Le Micro Festival 2013
Liège, le 2 août 2013
Deux jours, une chapiteau, un jardin, une programmation sans peur et sans reproche
Il faisait foutrement chaud dans cette bagnole et la vitesse était limitée à 50 sur l’autoroute. Saloperie de travaux. Liège se faisait désirer, les kilomètres défilaient lentement et les fauteuils de la caisse risquaient à tout moment de se décalquer sur ma peau ruisselante. On tenait le coup en pensant à l’herbe fraîche et aux bières encore plus fraîches qui nous étaient promises et qui n’attendaient que nous en plein cœur du quartier Saint-Léonard. Il faut dire que cette année encore, on ne pouvait pas se permettre de rater le Micro Festival. Parce que l’endroit est cool, que le concept l’est encore plus et que l’affiche est, au final, la plus dingue du pays. Qu’on remballe ces grosses machines de Dour, du Pukkelpop, ces opportunistes de Ronquières, ces gigolos de Werchter et ces enfoirés de hippies d’Esperanzah. Franchement, qui peut se vanter de ne pas avoir frémi un tant soit peu à la lecture du programme complet de cette quatrième édition? Faut vraiment avoir ses couilles dans les oreilles pour passer à côté! Et en plus de l'affiche, on accorde une mention spéciale pour la déco complètement loufoque et donc fatalement pleine d’esprit. Belgitude, one point!
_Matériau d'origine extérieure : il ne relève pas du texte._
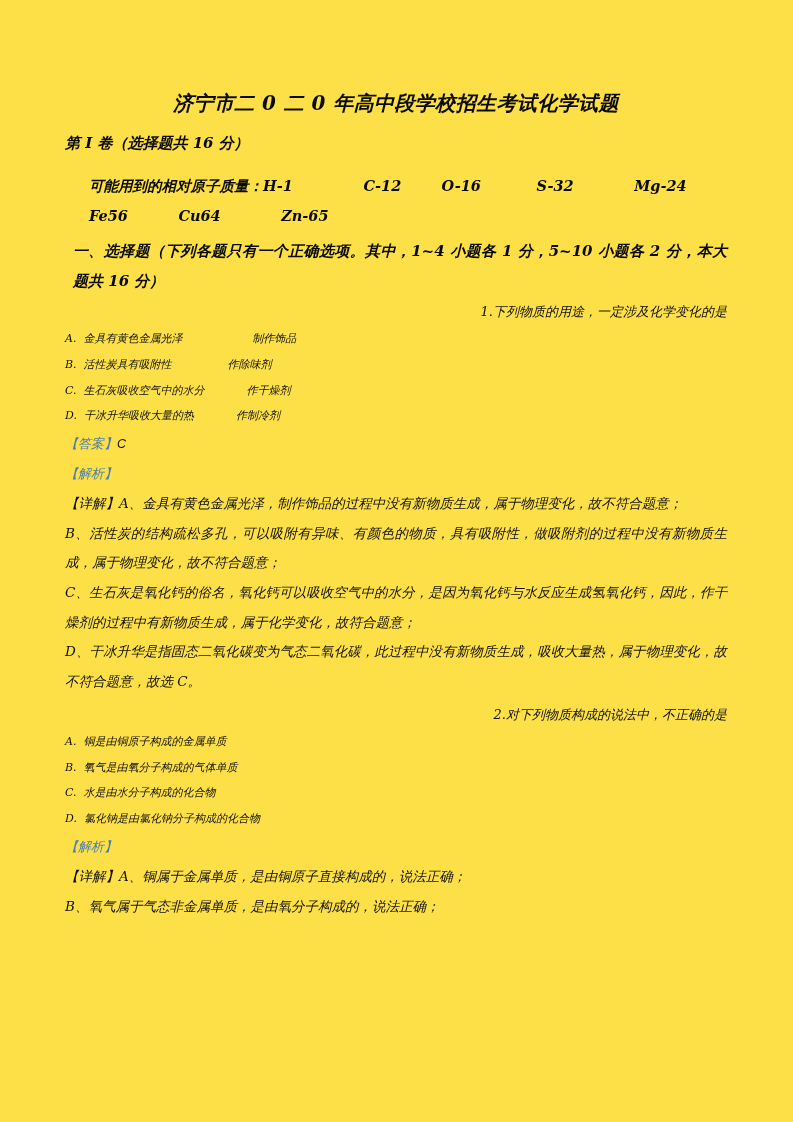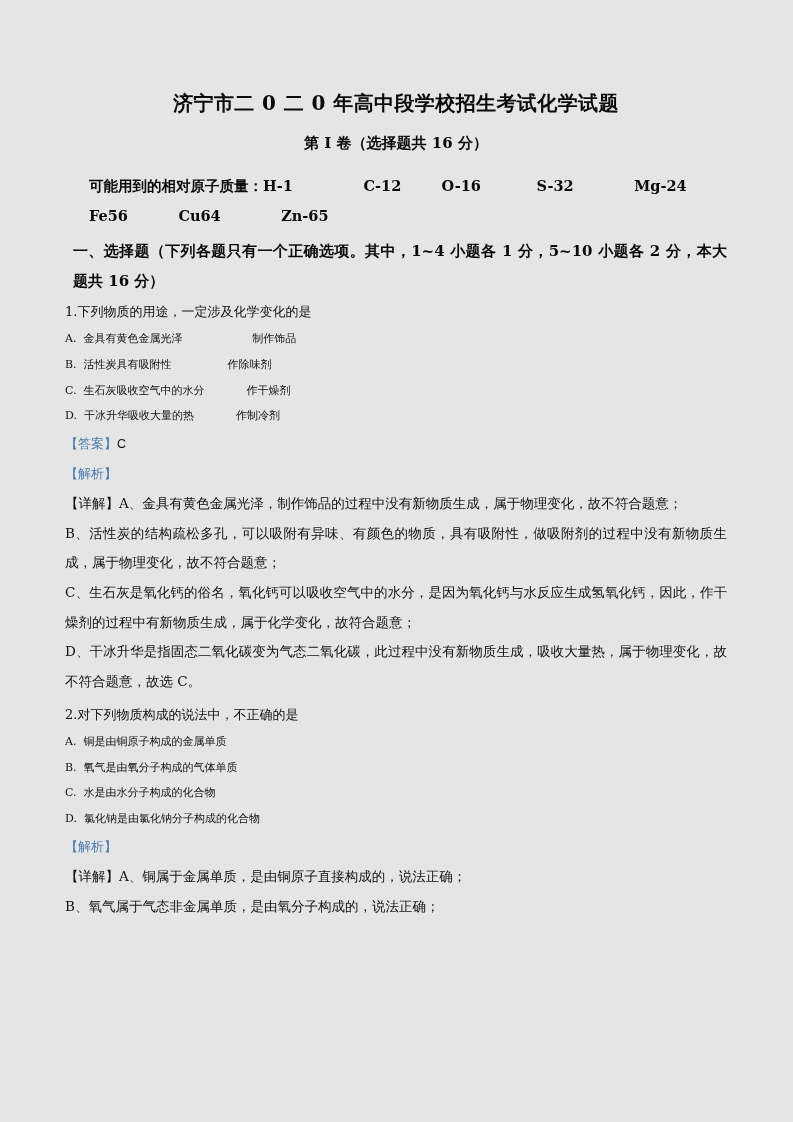"济宁市二 0 二 0 年高中段学校招生考试化学试题" .page { background: #e5e5e5 -> #fde047; font-style: none -> italic }
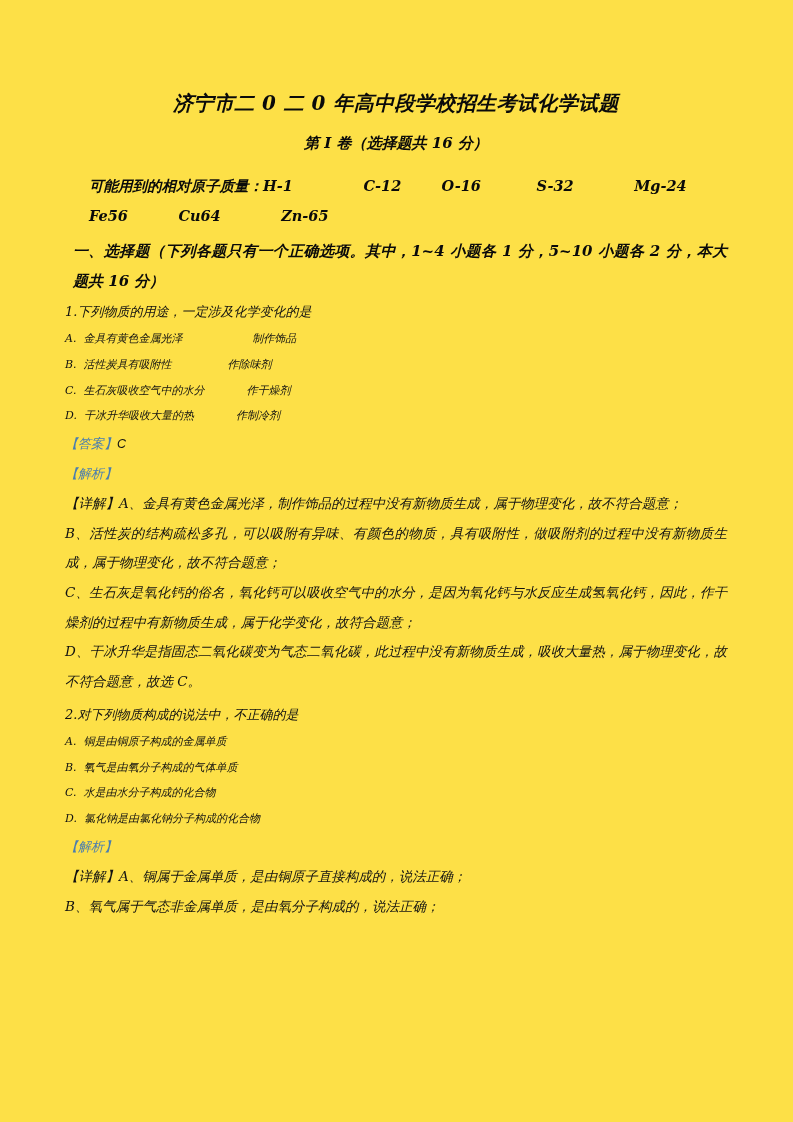"第 I 卷（选择题共 16 分）" .sub-title { text-align: center -> left }
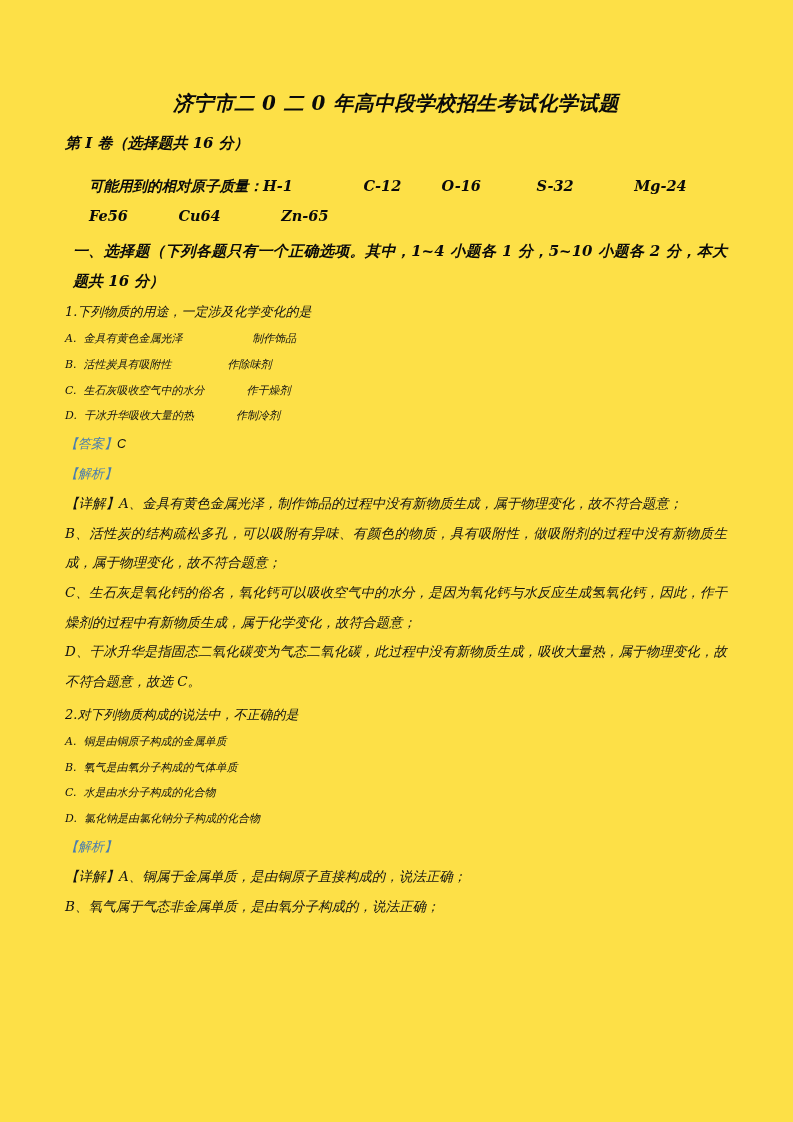"1.下列物质的用途，一定涉及化学变化的是" .question-stem { text-align: none -> right }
On se devait d’être présent d’autant plus que les poulains des Scrap Dealers ouvraient les hostilités. Ces mecs sont le seul avenir du garage à la belge, scène de niche particulière puisqu’elle n’existe qu’à travers trop peu de groupes par chez nous. Genre quatre ou cinq. Si vous en connaissez d’autres, faites-moi signe, je suis preneur. Bordel les kids, prenez une guitare et montez un groupe, on va pas respirer longtemps sans ça ! Et c’est pas BRNS qui va sauver la mise… Bref, Les Scrap Dealers, c’est une belle bande de gentils branleurs qui écoutent des trucs cools. Et ça les rends assez cools pour pondre des bombinettes tantôt punky-crados, tantôt psyché-au-raz-des-pâquerettes. Alors, je sais pas si ce sont les 40° sous chapiteau mais les mecs nous l’ont joué plutôt lazy noisy, plein de brouhaha de guitares bien fumeuses. Du gros son quoi. Je les ai connus plus vifs, plus percutants. Mais ça permet de capter un autre spectre du groupe, plus lourd et sournois. Du genre à te foutre un coup de matraque dans la nuque. Et j’ai aimé leur matraquage. Et vous aimerez aussi, pour peu que vous ayez un fond d’âme dans votre caleçon. Retenez ce nom, on en reparlera dans pas longtemps.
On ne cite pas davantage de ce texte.